**TASK OBJECTIVE:** Looking through the data below, work out how many lines have the word "لینک". Reply with that number only.

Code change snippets
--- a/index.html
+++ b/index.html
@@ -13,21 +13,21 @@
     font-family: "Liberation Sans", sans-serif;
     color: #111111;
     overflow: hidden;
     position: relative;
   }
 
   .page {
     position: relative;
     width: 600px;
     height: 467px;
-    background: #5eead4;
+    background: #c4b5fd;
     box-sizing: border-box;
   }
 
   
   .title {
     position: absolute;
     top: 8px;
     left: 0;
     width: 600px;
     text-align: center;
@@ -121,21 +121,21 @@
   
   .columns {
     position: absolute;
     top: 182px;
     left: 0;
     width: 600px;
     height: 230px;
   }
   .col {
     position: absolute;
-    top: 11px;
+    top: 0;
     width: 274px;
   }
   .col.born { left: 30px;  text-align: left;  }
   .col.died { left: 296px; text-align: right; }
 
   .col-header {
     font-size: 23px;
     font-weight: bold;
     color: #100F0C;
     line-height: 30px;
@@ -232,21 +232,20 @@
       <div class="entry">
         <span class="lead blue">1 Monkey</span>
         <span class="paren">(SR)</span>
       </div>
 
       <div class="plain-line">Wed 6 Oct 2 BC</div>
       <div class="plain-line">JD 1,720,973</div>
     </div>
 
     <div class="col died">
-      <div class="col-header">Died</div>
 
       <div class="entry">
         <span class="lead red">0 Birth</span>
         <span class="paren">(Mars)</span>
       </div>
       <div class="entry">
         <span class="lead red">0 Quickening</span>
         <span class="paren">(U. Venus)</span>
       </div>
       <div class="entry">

* * *

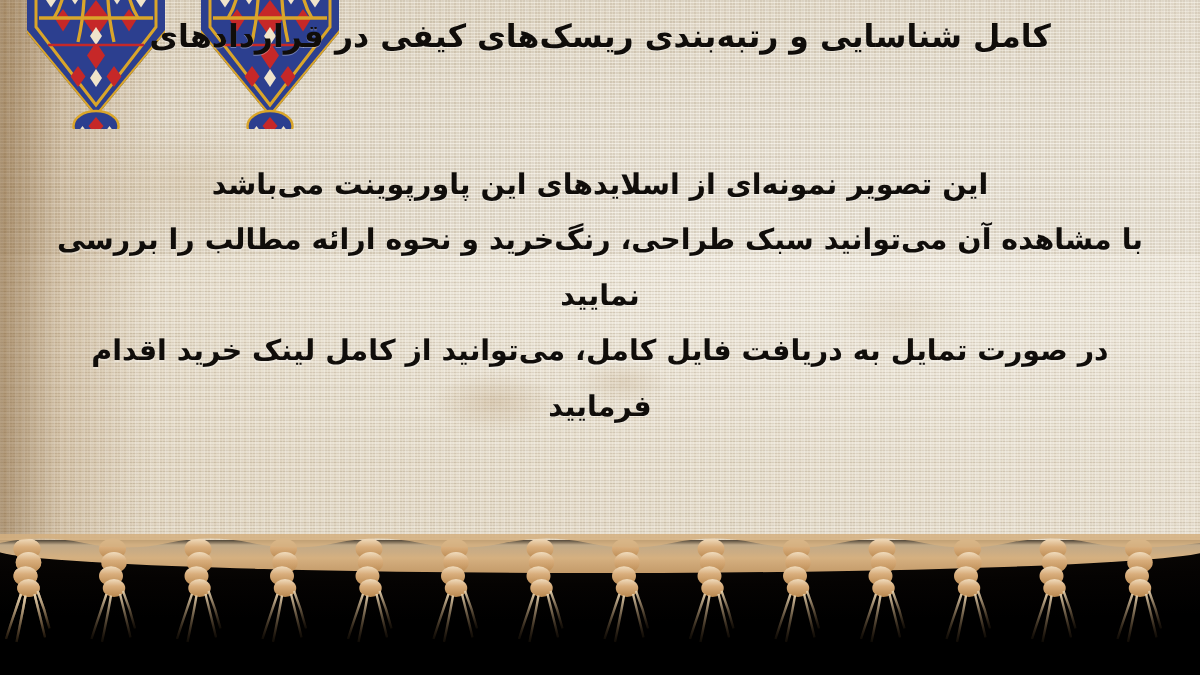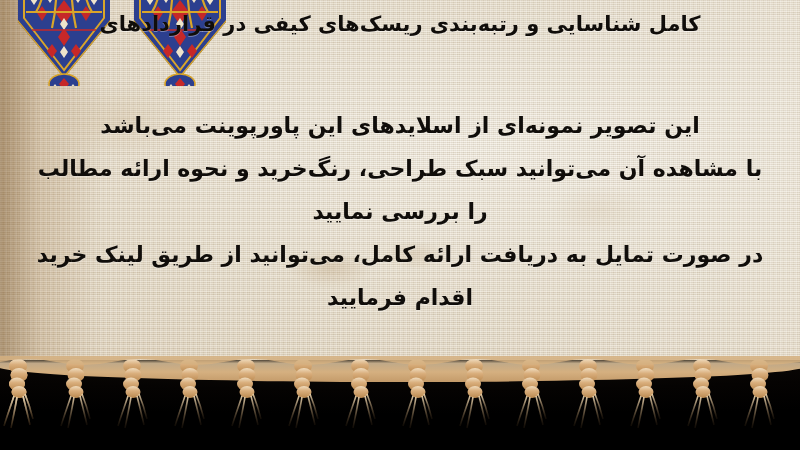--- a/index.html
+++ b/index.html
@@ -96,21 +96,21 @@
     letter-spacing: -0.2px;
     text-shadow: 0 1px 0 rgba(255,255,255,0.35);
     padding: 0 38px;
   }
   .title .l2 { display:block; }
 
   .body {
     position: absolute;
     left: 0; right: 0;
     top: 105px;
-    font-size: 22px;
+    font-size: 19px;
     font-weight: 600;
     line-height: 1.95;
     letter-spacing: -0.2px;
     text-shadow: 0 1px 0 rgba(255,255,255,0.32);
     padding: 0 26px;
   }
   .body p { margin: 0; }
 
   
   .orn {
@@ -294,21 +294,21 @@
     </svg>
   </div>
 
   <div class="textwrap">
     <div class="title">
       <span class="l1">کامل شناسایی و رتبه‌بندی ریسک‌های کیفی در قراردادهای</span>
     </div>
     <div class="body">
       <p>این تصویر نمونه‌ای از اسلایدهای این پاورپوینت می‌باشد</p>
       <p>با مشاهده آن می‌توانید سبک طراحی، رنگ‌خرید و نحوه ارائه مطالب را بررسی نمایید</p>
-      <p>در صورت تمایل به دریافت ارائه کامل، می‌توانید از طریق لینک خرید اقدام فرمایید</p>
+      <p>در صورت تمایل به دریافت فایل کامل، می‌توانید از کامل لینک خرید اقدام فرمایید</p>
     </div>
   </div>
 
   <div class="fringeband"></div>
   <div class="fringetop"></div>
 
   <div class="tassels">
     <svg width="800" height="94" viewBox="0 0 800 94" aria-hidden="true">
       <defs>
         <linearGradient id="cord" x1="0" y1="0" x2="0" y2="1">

**ANSWER TO THE EXERCISE:** 2